## Prompt
From the records below, print only the part that opens with the line containing "- as it is known" and closes with the line containing "zeigt alle „Optionen"; omit the pictures.

(Modification records)
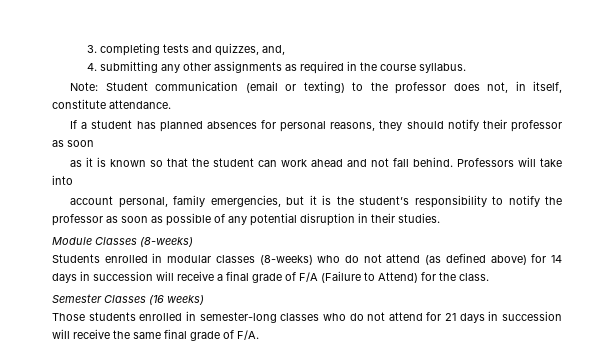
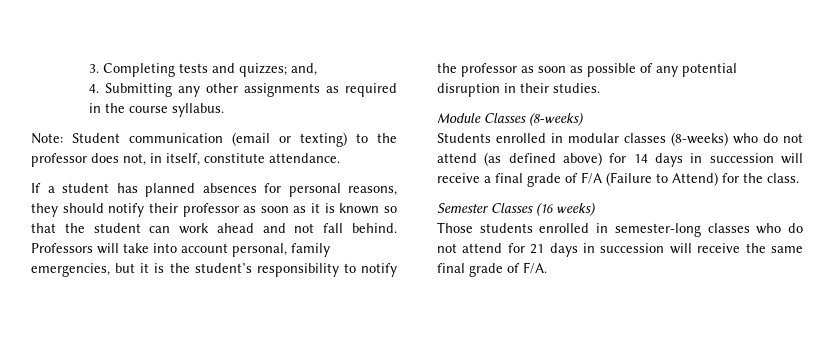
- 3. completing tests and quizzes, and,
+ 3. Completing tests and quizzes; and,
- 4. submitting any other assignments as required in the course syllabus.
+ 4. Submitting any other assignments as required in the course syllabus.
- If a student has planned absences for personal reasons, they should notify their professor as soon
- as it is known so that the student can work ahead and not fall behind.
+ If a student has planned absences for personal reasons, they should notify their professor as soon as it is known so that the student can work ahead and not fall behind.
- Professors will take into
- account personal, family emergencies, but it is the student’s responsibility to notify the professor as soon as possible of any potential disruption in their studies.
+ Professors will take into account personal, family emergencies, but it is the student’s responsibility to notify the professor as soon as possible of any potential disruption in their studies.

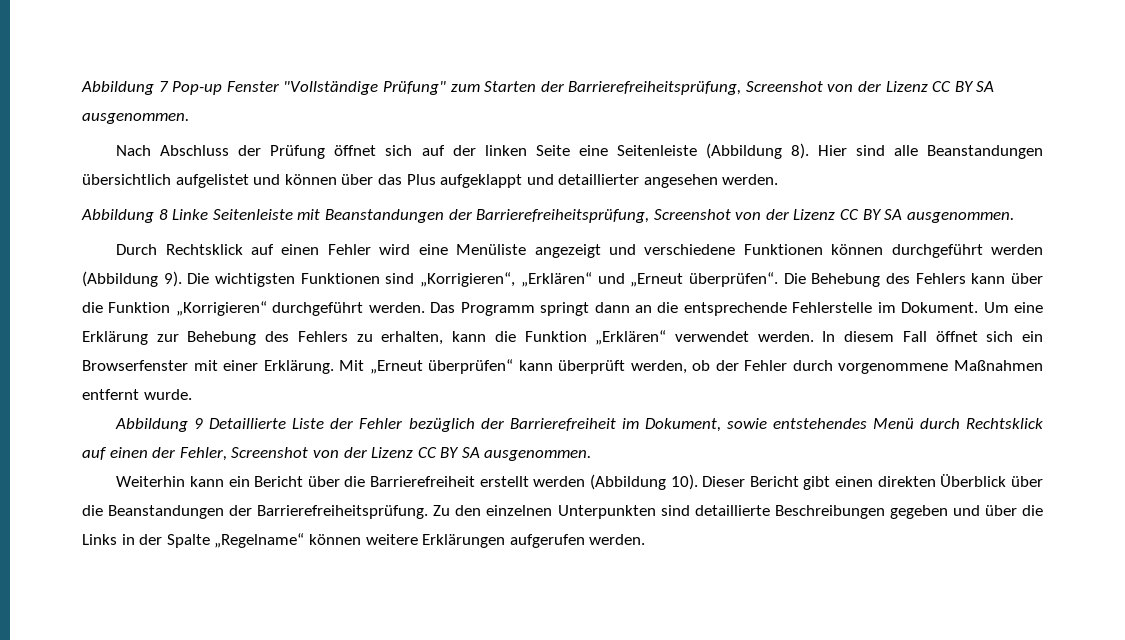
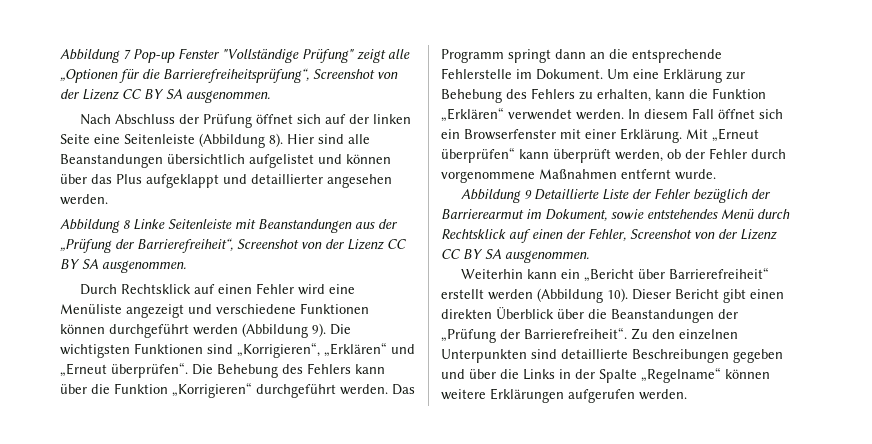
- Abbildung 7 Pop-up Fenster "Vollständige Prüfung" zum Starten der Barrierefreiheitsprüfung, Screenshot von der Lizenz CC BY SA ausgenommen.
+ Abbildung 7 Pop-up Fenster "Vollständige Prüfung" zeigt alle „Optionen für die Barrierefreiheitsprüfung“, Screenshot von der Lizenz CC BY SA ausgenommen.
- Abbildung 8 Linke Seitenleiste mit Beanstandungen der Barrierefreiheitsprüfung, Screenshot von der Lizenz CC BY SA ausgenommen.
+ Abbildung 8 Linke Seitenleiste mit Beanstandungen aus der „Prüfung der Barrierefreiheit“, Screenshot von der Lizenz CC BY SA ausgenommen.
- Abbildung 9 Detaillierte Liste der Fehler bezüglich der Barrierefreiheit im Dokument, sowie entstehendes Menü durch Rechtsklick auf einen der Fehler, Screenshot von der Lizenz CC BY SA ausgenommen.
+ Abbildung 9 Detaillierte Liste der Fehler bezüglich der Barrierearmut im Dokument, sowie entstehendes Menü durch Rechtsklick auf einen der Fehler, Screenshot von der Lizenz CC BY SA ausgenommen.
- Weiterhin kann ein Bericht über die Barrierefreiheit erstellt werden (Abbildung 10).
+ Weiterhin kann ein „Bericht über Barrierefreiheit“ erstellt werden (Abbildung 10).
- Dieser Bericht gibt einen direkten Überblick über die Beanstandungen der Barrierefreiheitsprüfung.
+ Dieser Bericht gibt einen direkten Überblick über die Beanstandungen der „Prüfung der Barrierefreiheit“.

## Task output
- as it is known so that the student can work ahead and not fall behind.
+ If a student has planned absences for personal reasons, they should notify their professor as soon as it is known so that the student can work ahead and not fall behind.
- Professors will take into
- account personal, family emergencies, but it is the student’s responsibility to notify the professor as soon as possible of any potential disruption in their studies.
+ Professors will take into account personal, family emergencies, but it is the student’s responsibility to notify the professor as soon as possible of any potential disruption in their studies.

- Abbildung 7 Pop-up Fenster "Vollständige Prüfung" zum Starten der Barrierefreiheitsprüfung, Screenshot von der Lizenz CC BY SA ausgenommen.
+ Abbildung 7 Pop-up Fenster "Vollständige Prüfung" zeigt alle „Optionen für die Barrierefreiheitsprüfung“, Screenshot von der Lizenz CC BY SA ausgenommen.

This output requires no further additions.